Of all the lines in this material, how many have the word "MagIC"? Give only the number.

**Data supplied:**
- - -
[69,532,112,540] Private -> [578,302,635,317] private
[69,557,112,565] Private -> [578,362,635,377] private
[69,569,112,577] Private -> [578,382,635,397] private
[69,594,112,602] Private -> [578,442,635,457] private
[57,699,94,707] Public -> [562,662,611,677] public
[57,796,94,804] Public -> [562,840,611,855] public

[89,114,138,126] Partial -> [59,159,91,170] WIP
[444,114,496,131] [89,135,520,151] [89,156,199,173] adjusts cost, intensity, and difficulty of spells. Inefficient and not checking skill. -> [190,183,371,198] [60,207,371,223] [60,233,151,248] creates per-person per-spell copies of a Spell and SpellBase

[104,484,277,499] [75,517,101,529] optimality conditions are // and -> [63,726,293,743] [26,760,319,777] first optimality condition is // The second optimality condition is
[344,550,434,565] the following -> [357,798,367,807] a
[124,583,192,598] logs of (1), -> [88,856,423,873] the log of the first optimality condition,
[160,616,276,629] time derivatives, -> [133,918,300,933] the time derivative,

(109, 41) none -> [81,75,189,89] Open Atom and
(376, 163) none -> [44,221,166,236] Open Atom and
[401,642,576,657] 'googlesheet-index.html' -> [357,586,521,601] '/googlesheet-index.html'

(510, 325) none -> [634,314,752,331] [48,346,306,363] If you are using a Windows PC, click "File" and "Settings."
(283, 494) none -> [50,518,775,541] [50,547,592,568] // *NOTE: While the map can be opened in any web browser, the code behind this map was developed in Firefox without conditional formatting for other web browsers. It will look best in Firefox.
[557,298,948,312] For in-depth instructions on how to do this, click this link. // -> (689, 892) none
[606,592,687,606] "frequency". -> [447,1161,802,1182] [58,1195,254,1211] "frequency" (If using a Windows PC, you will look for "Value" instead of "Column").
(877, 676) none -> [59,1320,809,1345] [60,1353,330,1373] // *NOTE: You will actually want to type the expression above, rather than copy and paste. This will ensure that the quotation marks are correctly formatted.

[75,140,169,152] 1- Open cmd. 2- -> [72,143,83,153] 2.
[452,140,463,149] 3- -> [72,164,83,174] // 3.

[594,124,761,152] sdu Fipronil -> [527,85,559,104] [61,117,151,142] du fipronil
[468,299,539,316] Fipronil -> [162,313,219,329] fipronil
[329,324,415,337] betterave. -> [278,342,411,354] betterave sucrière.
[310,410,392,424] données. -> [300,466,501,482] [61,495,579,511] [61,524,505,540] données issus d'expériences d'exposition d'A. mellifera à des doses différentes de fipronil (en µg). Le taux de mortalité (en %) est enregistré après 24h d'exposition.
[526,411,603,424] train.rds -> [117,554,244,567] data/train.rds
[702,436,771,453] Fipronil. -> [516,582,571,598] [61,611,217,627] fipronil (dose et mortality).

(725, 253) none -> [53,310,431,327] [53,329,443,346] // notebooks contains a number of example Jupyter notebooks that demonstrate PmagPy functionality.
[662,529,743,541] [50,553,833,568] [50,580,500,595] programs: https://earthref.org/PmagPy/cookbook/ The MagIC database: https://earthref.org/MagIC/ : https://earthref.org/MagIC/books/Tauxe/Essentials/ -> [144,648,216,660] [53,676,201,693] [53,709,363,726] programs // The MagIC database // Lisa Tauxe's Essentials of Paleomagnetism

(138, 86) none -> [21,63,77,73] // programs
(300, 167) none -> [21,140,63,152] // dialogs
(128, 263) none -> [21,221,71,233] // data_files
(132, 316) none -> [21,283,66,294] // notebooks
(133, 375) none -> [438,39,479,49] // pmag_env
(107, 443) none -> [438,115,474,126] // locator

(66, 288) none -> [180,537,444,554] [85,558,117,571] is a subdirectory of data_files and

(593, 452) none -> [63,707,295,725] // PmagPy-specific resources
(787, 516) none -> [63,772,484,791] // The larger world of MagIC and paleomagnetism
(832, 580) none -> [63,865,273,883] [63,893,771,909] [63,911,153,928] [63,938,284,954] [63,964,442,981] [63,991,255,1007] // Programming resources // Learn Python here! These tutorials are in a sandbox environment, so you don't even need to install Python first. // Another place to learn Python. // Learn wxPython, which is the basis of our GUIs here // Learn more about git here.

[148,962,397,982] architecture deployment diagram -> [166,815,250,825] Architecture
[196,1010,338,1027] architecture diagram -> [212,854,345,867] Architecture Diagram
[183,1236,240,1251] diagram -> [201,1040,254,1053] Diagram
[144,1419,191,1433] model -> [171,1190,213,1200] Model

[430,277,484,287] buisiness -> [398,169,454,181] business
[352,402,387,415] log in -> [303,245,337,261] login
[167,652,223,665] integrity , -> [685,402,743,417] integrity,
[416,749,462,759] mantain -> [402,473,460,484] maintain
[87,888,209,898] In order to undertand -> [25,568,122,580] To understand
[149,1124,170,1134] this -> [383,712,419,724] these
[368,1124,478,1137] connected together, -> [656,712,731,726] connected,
- - -
**Expected output:**
2